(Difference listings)

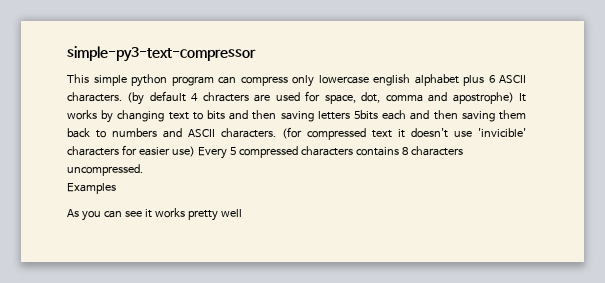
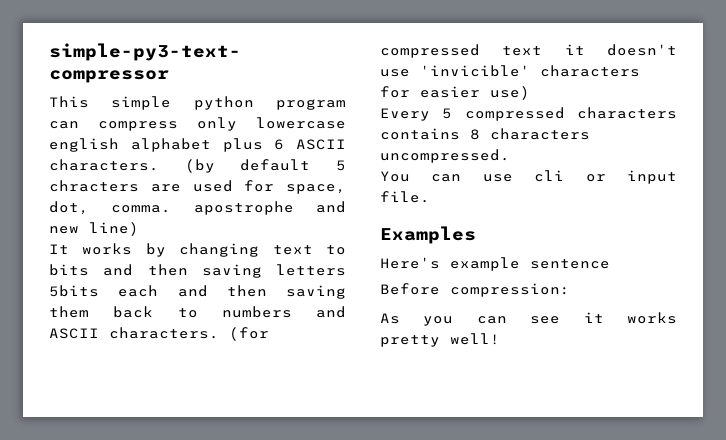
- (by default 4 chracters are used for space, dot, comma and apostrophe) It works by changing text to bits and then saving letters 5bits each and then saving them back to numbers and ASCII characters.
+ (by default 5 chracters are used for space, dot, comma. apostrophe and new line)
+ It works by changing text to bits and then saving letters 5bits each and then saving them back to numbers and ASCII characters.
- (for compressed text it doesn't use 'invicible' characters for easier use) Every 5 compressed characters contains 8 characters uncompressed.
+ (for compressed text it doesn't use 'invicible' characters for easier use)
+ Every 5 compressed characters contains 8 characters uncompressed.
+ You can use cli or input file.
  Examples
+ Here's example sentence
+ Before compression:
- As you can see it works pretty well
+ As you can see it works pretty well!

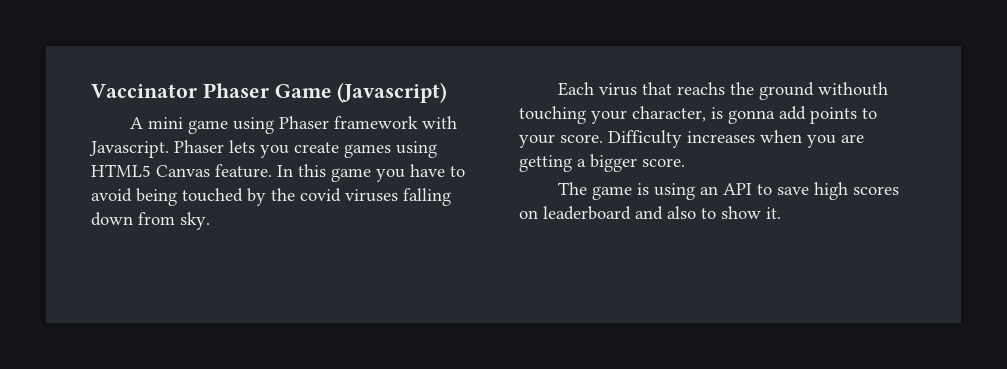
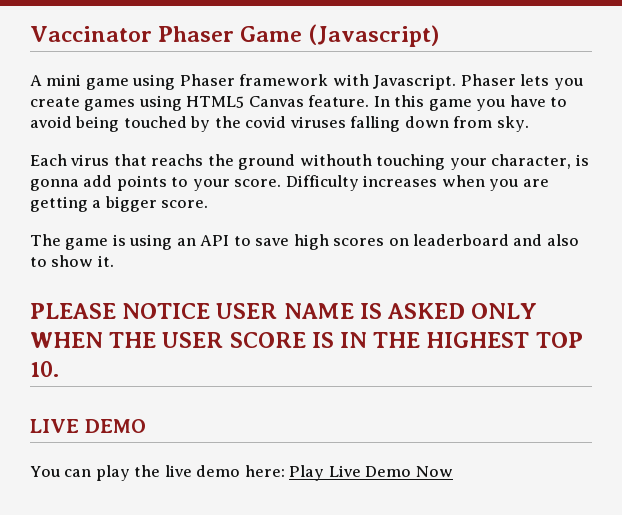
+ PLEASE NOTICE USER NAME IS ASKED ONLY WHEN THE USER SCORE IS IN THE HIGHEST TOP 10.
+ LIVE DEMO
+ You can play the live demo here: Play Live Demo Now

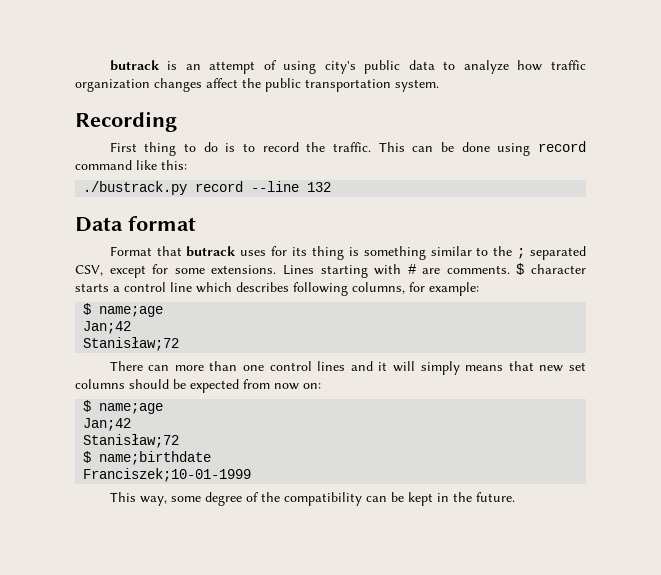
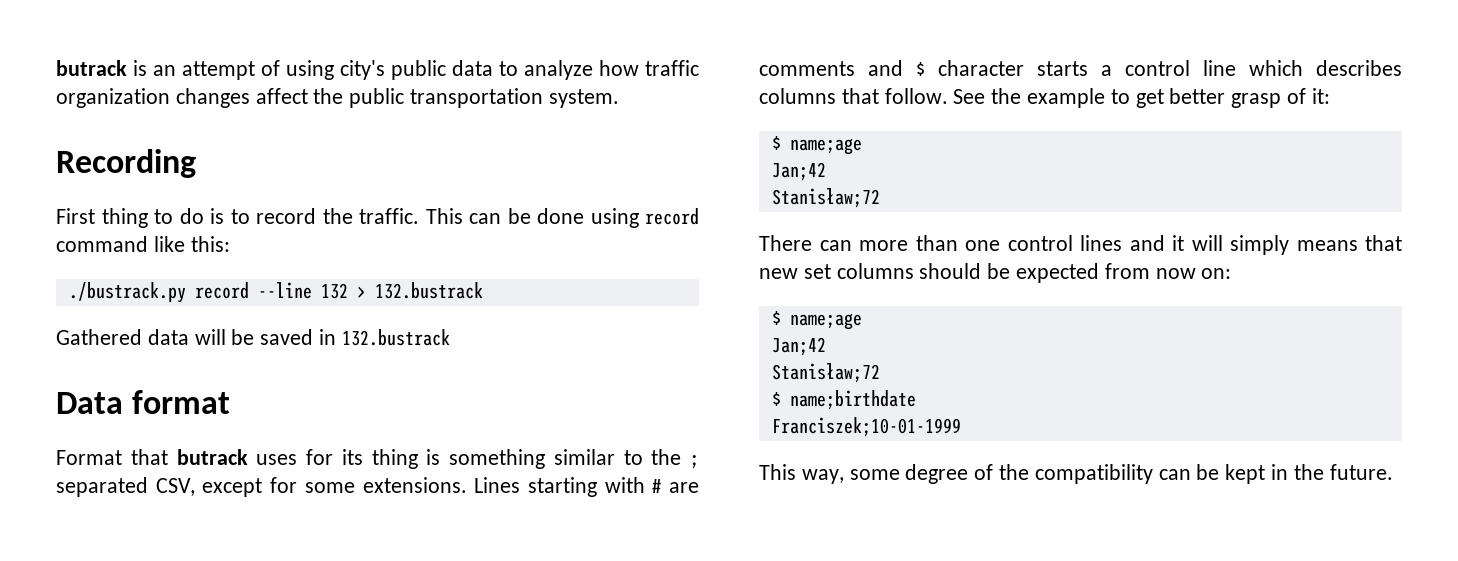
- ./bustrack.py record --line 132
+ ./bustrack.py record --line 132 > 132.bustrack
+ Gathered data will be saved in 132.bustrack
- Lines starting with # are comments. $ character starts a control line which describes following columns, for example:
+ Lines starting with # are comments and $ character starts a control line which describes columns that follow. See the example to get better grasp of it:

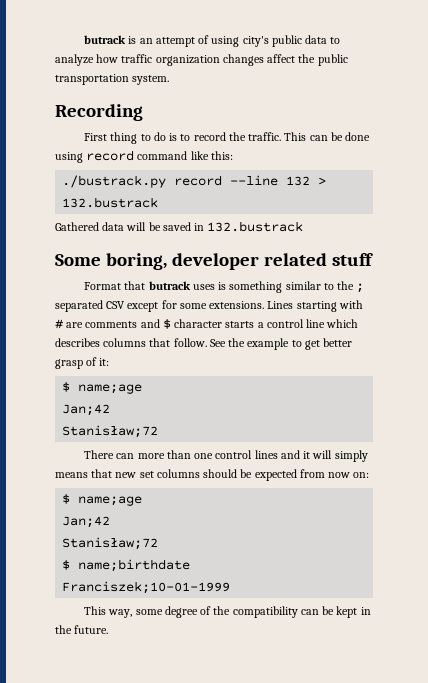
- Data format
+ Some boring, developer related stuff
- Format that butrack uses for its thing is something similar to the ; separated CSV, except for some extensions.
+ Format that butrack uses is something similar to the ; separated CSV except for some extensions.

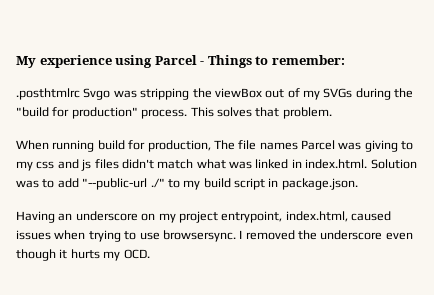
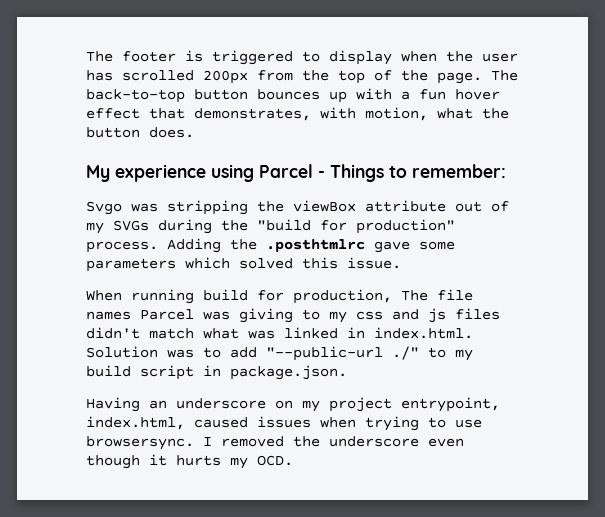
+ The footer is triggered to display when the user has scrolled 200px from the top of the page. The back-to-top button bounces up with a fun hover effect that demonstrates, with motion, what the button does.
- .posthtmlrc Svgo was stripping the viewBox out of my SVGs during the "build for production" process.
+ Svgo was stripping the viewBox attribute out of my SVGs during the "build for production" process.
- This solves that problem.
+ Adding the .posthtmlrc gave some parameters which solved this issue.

## Task to complete:
Except for the pictures, give the data again word for word.

## Solution to this exercise:
- (by default 4 chracters are used for space, dot, comma and apostrophe) It works by changing text to bits and then saving letters 5bits each and then saving them back to numbers and ASCII characters.
+ (by default 5 chracters are used for space, dot, comma. apostrophe and new line)
+ It works by changing text to bits and then saving letters 5bits each and then saving them back to numbers and ASCII characters.
- (for compressed text it doesn't use 'invicible' characters for easier use) Every 5 compressed characters contains 8 characters uncompressed.
+ (for compressed text it doesn't use 'invicible' characters for easier use)
+ Every 5 compressed characters contains 8 characters uncompressed.
+ You can use cli or input file.
  Examples
+ Here's example sentence
+ Before compression:
- As you can see it works pretty well
+ As you can see it works pretty well!

+ PLEASE NOTICE USER NAME IS ASKED ONLY WHEN THE USER SCORE IS IN THE HIGHEST TOP 10.
+ LIVE DEMO
+ You can play the live demo here: Play Live Demo Now

- ./bustrack.py record --line 132
+ ./bustrack.py record --line 132 > 132.bustrack
+ Gathered data will be saved in 132.bustrack
- Lines starting with # are comments. $ character starts a control line which describes following columns, for example:
+ Lines starting with # are comments and $ character starts a control line which describes columns that follow. See the example to get better grasp of it:

- Data format
+ Some boring, developer related stuff
- Format that butrack uses for its thing is something similar to the ; separated CSV, except for some extensions.
+ Format that butrack uses is something similar to the ; separated CSV except for some extensions.

+ The footer is triggered to display when the user has scrolled 200px from the top of the page. The back-to-top button bounces up with a fun hover effect that demonstrates, with motion, what the button does.
- .posthtmlrc Svgo was stripping the viewBox out of my SVGs during the "build for production" process.
+ Svgo was stripping the viewBox attribute out of my SVGs during the "build for production" process.
- This solves that problem.
+ Adding the .posthtmlrc gave some parameters which solved this issue.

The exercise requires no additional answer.